This piece is a companion to Getting Down and Dirty with Your Social Media Questions. On LinkedIn I asked people to reveal the following: What questions do you have about social media but were afraid to ask? I hope I’ve complimented the insightful questions, with equally insightful answers.

Jeremy Fitch, a Junior Copywriter from Columbus, Ohio writes: What are some good strategies to get fans on Facebook without spending money or offering promotional deals? I’m a young professional trying to get deeper into the social media world, but have a hard time answering this question. I know you can include your Facebook page in e-mails and engage your audience once you get some people who like your page. But I have difficulty in suggesting strategies to obtain initial fans without promotional deals, etc. which some small businesses aren’t always willing to roll out for social media, which in their eyes is an unproven market.

Jeremy, an important aspect of social media practice that is unlike traditional marketing and advertising and sometimes difficult for small business owners to wrap their minds around is giving a little something away for free. That doesn’t always have to be products and services, it can also be advice, information, as well as pointing followers to relevant industry resources. Consider following the 80/20 Rule: Talk about what yourself (or company) 20% of the time, and everything else that’s relevant 80% of the time.

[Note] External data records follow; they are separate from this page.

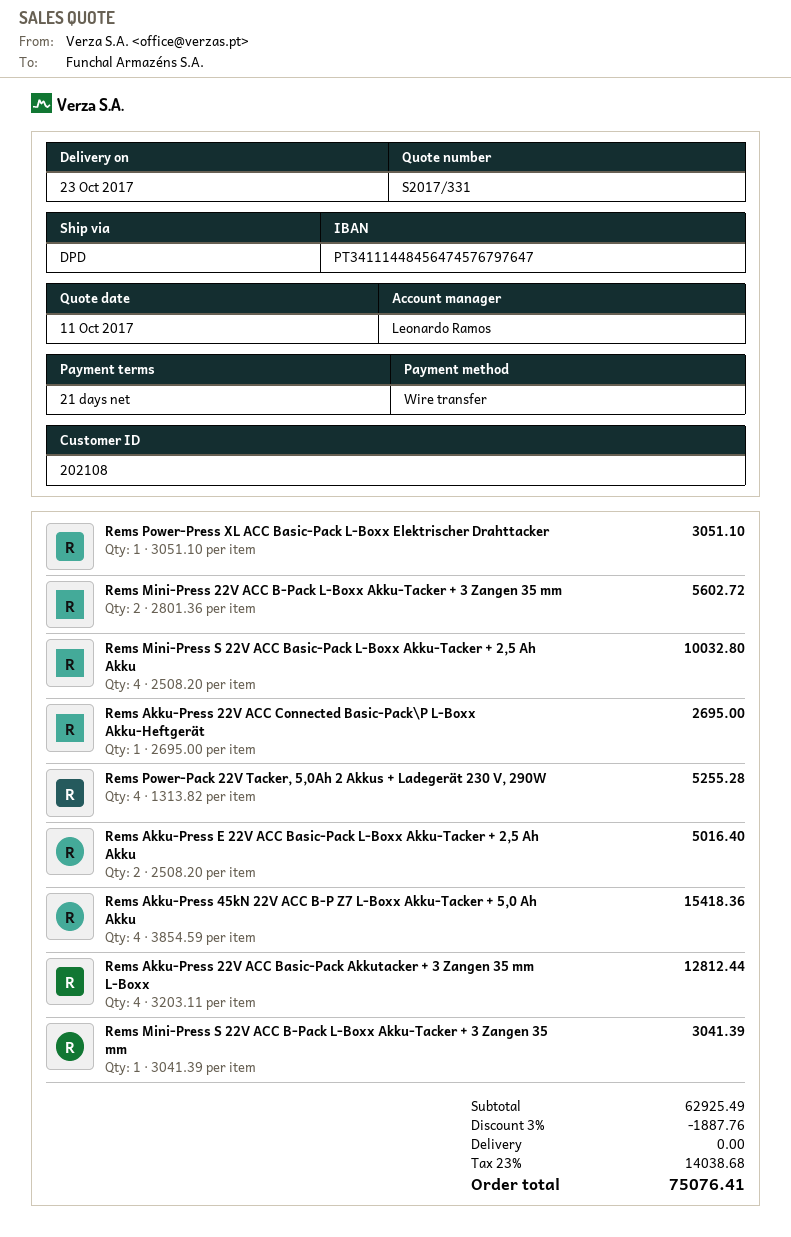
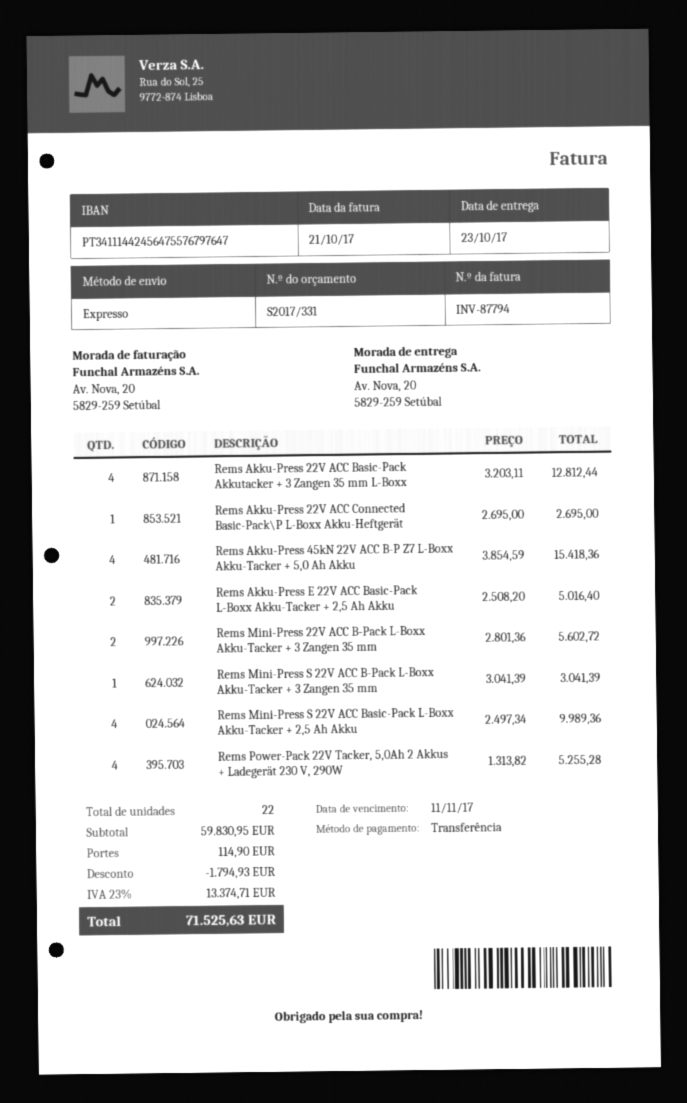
bank account: PT34111448456474576797647 -> PT34111442456475576797647
shipping method: DPD -> express
Rems Power-Press XL ACC Basic-Pack L-Boxx Elektrischer Drahttacker: 1 x 3051.10 = 3051.10 -> none
Rems Mini-Press S 22V ACC Basic-Pack L-Boxx Akku-Tacker + 2,5 Ah Akku: 4 x 2508.20 = 10032.80 -> 4 x 2497.34 = 9989.36
subtotal: 62925.49 -> 59830.95
discount: 1887.76 -> 1794.93
shipping: 0.00 -> 114.90
tax: 23% = 14038.68 -> 23% = 13374.71
total: 75076.41 -> 71525.63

Another important aspect to consider: Quantity should not trump quality. Consider Jon Myers, a mobile media entrepreneur and co-creator of the Cornhole All Stars iPhone app. He is the first to live by this rule. His Twitter following hovers around a couple thousand — small in comparison to some — but what he has carved out is a select group of engaged fans. I think for businesses and individuals just starting out, the numbers mean a lot, but what is really important for you as your develop your (or your client’s) digital presence is to aim for high levels of engagement. This comes most easily by developing engaging content. The numbers will come.

Jon Myers Twitter Page

Gianluigi Cuccureddu, Marketing technologist from the Netherlands writes: What metrics and such are used for ROI?

Gianluigi — When it comes to ROI the question I ask myself and my clients is: What investment are you really willing to make? As an aside, I recently asked a question on LI regarding biggest obstacles to blogging. What do you think the most popular answer was? Time — of course. Well, I believe to “do” social media well or “use” SoMe effectively (as in the cases sited above), the execution has to be absolutely guided by a strategic approach with a “flexible” idea about returns.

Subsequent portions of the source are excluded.